Merge pull request #1129 from sphinx-contrib/replace-special-v2-anchor-building

jdknight · web-flow · commit c33c514c9284 · 2025-07-19T09:07:59.000-04:00
Replace special anchor handling
diff --git a/sphinxcontrib/confluencebuilder/__init__.py b/sphinxcontrib/confluencebuilder/__init__.py
@@ -295,10 +295,6 @@ def setup(app):
     cm.add_conf_bool('confluence_adv_cloud')
     # Disable any delays when publishing property updates on Cloud
     cm.add_conf_bool('confluence_adv_disable_cloud_prop_delay')
-    # Disable workaround for: https://jira.atlassian.com/browse/CONFCLOUD-74698
-    cm.add_conf_bool('confluence_adv_disable_confcloud_74698')
-    # Disable workaround for inline-extension anchor injection
-    cm.add_conf_bool('confluence_adv_disable_confcloud_ieaj')
     # Disable any attempts to initialize this extension's custom entities.
     cm.add_conf_bool('confluence_adv_disable_init')
     # Flag to permit the use of embedded certificates from requests.
@@ -342,6 +338,8 @@ def setup(app):
     # replaced by confluence_space_key
     cm.add_conf('confluence_space_name')
     # dropped
+    cm.add_conf_bool('confluence_adv_disable_confcloud_74698')
+    cm.add_conf_bool('confluence_adv_disable_confcloud_ieaj')
     cm.add_conf_int('confluence_max_doc_depth')
 
     # ##########################################################################
diff --git a/sphinxcontrib/confluencebuilder/builder.py b/sphinxcontrib/confluencebuilder/builder.py
@@ -37,12 +37,12 @@
 from sphinxcontrib.confluencebuilder.storage.translator import ConfluenceStorageFormatTranslator
 from sphinxcontrib.confluencebuilder.transmute import doctree_transmute
 from sphinxcontrib.confluencebuilder.util import ConfluenceUtil
+from sphinxcontrib.confluencebuilder.util import ascii_quote
 from sphinxcontrib.confluencebuilder.util import detect_cloud
 from sphinxcontrib.confluencebuilder.util import extract_strings_from_file
 from sphinxcontrib.confluencebuilder.util import first
 from sphinxcontrib.confluencebuilder.util import handle_cli_file_subset
 from sphinxcontrib.confluencebuilder.writer import ConfluenceWriter
-from urllib.parse import quote
 import os
 import tempfile
 import time
@@ -1318,6 +1318,30 @@ def _register_doctree_targets(self, docname, doctree, title_track=None):
             if last_title_postfix > 0:
                 title_target = f'{title_target}.{last_title_postfix}'
 
+            # The value of 'title_target' should now be what the name of the
+            # Confluence-header should be.
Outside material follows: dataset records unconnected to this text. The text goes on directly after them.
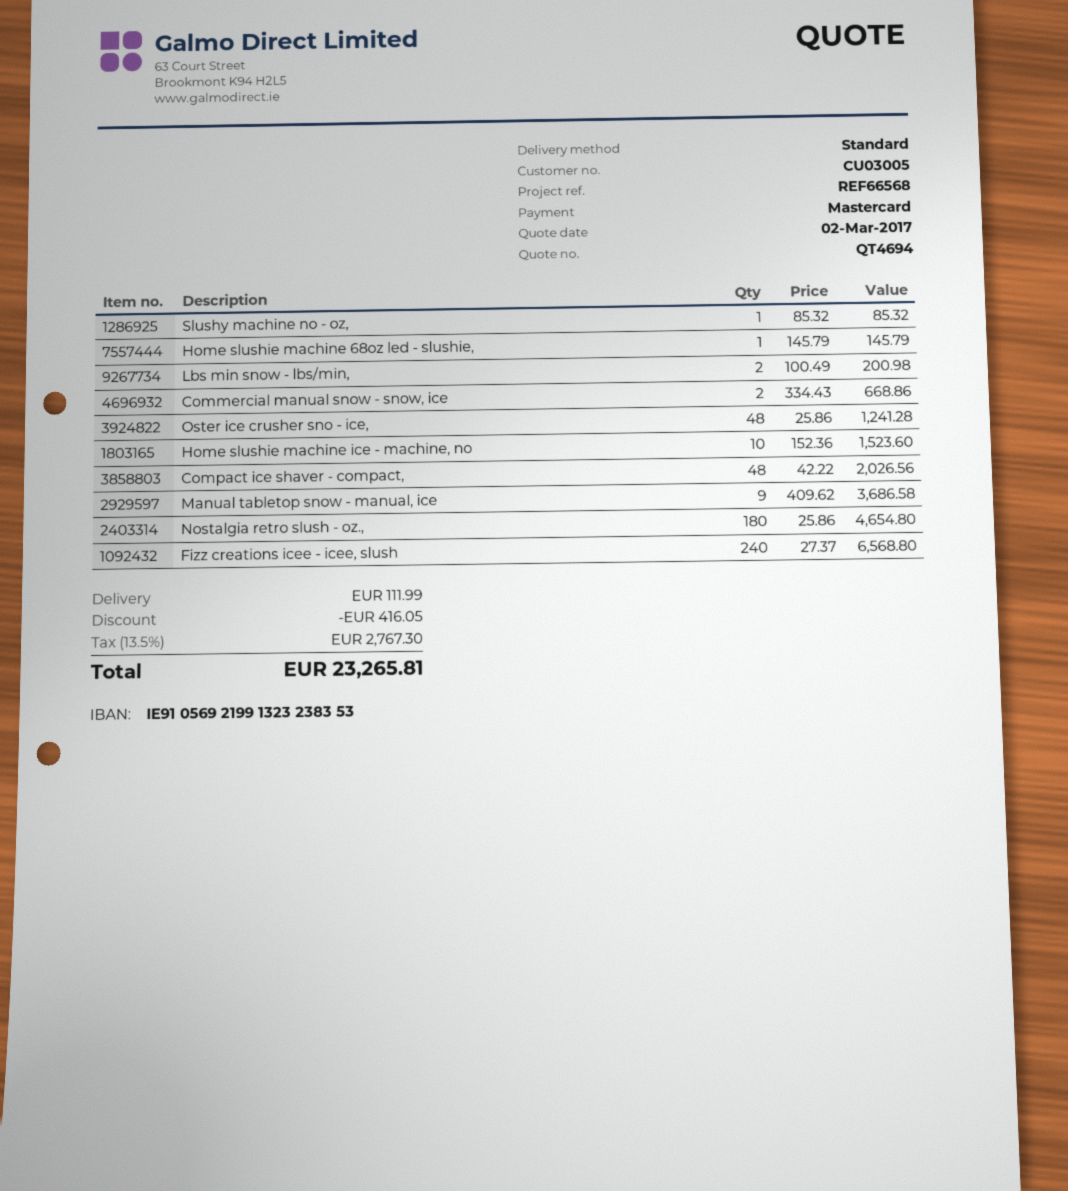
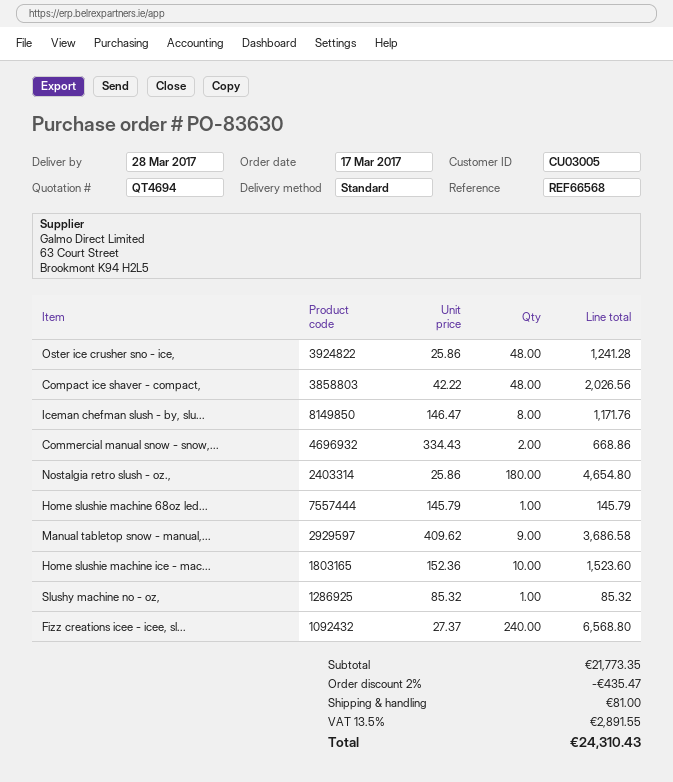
Lbs min snow - lbs/min,: 2 x 100.49 = 200.98 -> none
Iceman chefman slush - by, slu...: none -> 8 x 146.47 = 1171.76
discount: 416.05 -> 435.47
shipping: 111.99 -> 81.00
tax: 13.5% = 2767.30 -> 13.5% = 2891.55
total: 23265.81 -> 24310.43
However, there are a couple of cases
+            # where this (anchor) target cannot be used. In Confluence's v2
+            # editor, if a title includes non-basic characters, anchor links
+            # to the title can require encoding. Otherwise, Confluence will
+            # ignore/drop the provided anchor pages in the page. On top of
+            # this, if a section has some non-basic characters, Confluence (on
+            # v2) may also inject one or more `[inlineExtension]` string
+            # prefixes into a heading's identifier.
+            #
+            # Instead of dealing with any of this, if we detect a section is
+            # using any characters which may cause issues in building anchors
+            # or causing issues building links to these sections, we will not
+            # use the Confluence-generated identifier. Instead, we will pull
+            # the first section identifier value and use that as a target
+            # instead (as we now inject detected ids anchor values in headers).
+            #
+            # See: https://jira.atlassian.com/browse/CONFCLOUD-74698
+            if title_target != ascii_quote(title_target):
+                if 'ids' in section_node:
+                    old_target = title_target
+                    title_target = first(node.parent['ids'])
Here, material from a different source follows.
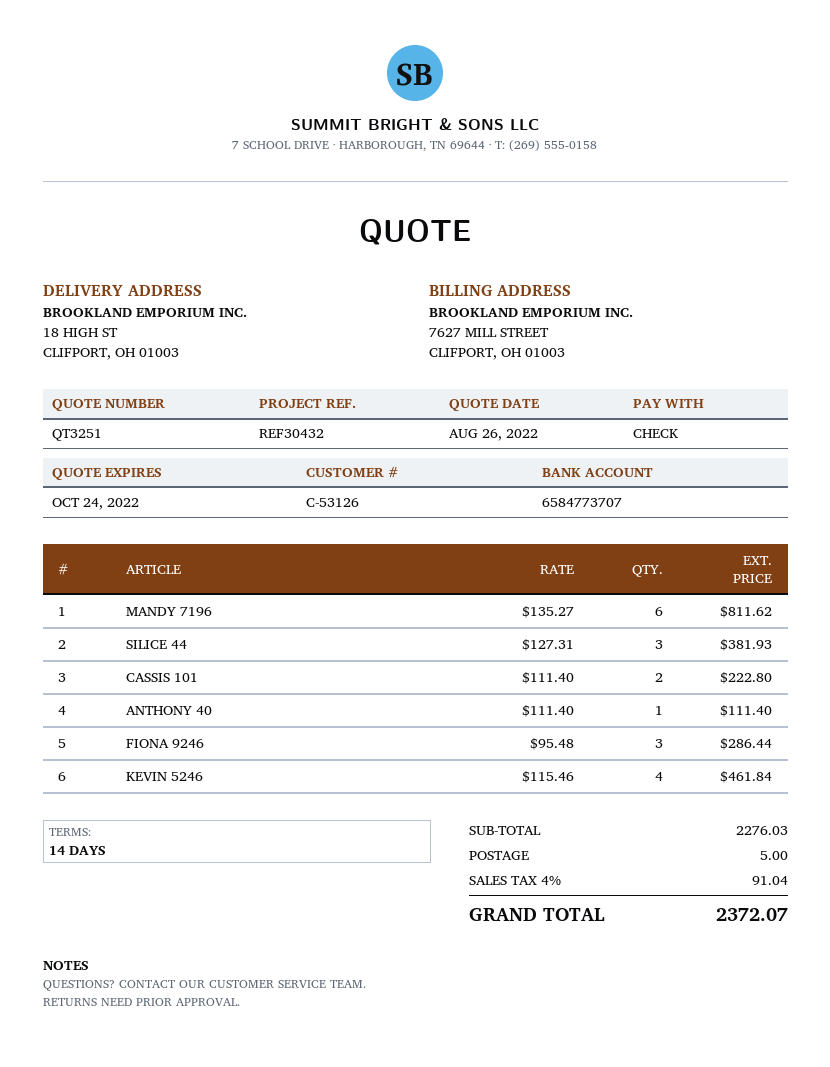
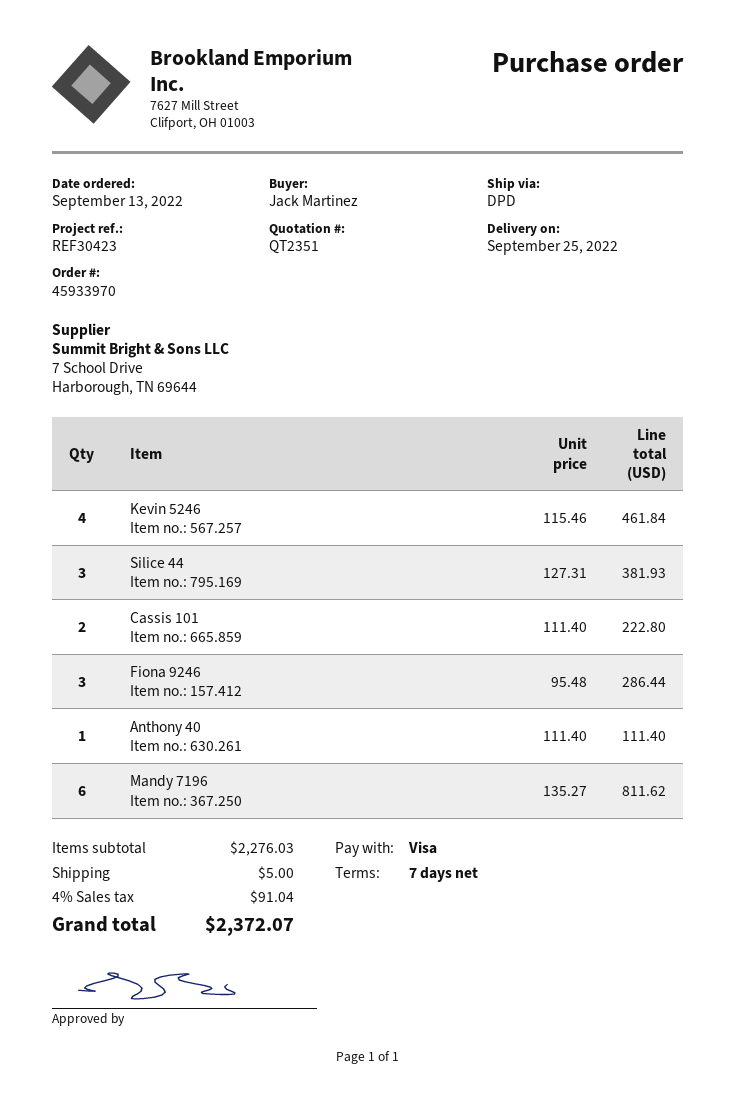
quote number: QT3251 -> QT2351
payment terms: 14 days -> 7 days
reference: REF30432 -> REF30423
payment method: cheque -> Visa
+                    self.verbose(f'target replace {title_target}: {old_target}')
+
             # If this section is the (first) root section, register a target
             # for a "root" anchor point. This is important for references that
             # link to documents (e.g. `:doc:<>`). For example, if "page-a"
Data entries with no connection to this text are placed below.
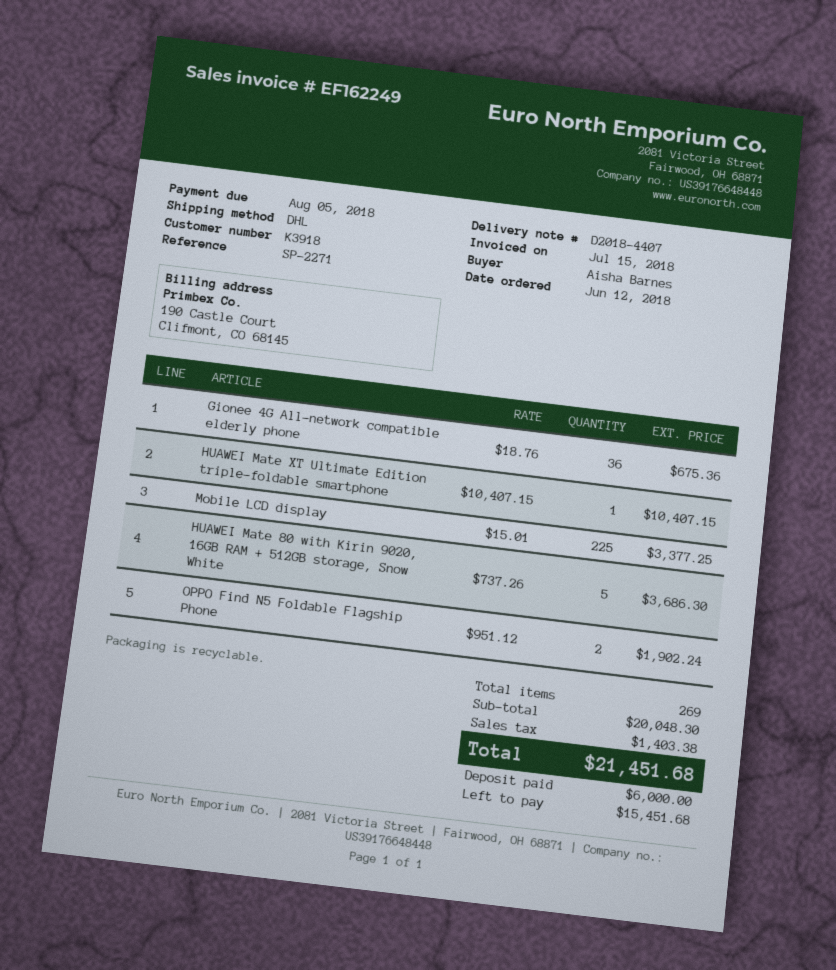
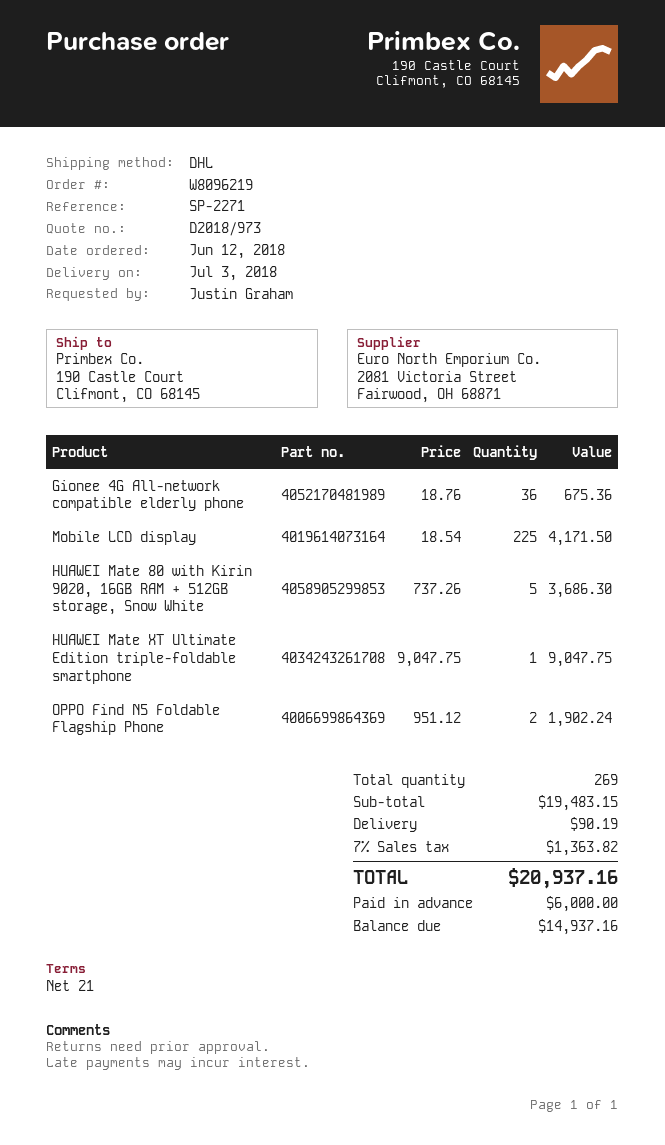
ordered by: Aisha Barnes -> Justin Graham
HUAWEI Mate XT Ultimate Edition triple-foldable smartphone: 1 x 10407.15 = 10407.15 -> 1 x 9047.75 = 9047.75
Mobile LCD display: 225 x 15.01 = 3377.25 -> 225 x 18.54 = 4171.50
subtotal: 20048.30 -> 19483.15
shipping: none -> 90.19
tax: 1403.38 -> 1363.82
total: 21451.68 -> 20937.16
balance: 15451.68 -> 14937.16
@@ -1359,43 +1383,6 @@ def _register_doctree_targets(self, docname, doctree, title_track=None):
             self._register_target(editor, full_id, node_refid)
 
     def _register_target(self, editor, refid, target):
-        # v2 editor does not link anchors with select characters;
-        # provide a workaround that url encodes targets
-        #
-        # See: https://jira.atlassian.com/browse/CONFCLOUD-74698
-        if not self.config.confluence_adv_disable_confcloud_74698:
-            if editor == 'v2':
-                # We originally encoded specific characters to prevent
-                # Confluence from suppressing anchors for select characters,
-                # but it is unknown the extensive list of characters Confluence
-                # was not happy with. We then switch to `quote` which worked
-                # for the most part, but when users used Emoji's, these
-                # characters would become encoded and generate anchor targets
-                # with incorrect values. Now, we do a partial quote in an
-                # attempt to be flexible -- we quote the standard ASCII range
-                # using Python default safe sets and anything beyond it, we
-                # will just leave as is.
-                def partial_quote(s):
-                    chars = [quote(x) if ord(x) < 128 else x for x in s]
-                    return ''.join(chars)
-
-                new_target = partial_quote(target)
-
-                # So... related to CONFCLOUD-74698, something about anchors
-                # with special characters will cause some pain for links.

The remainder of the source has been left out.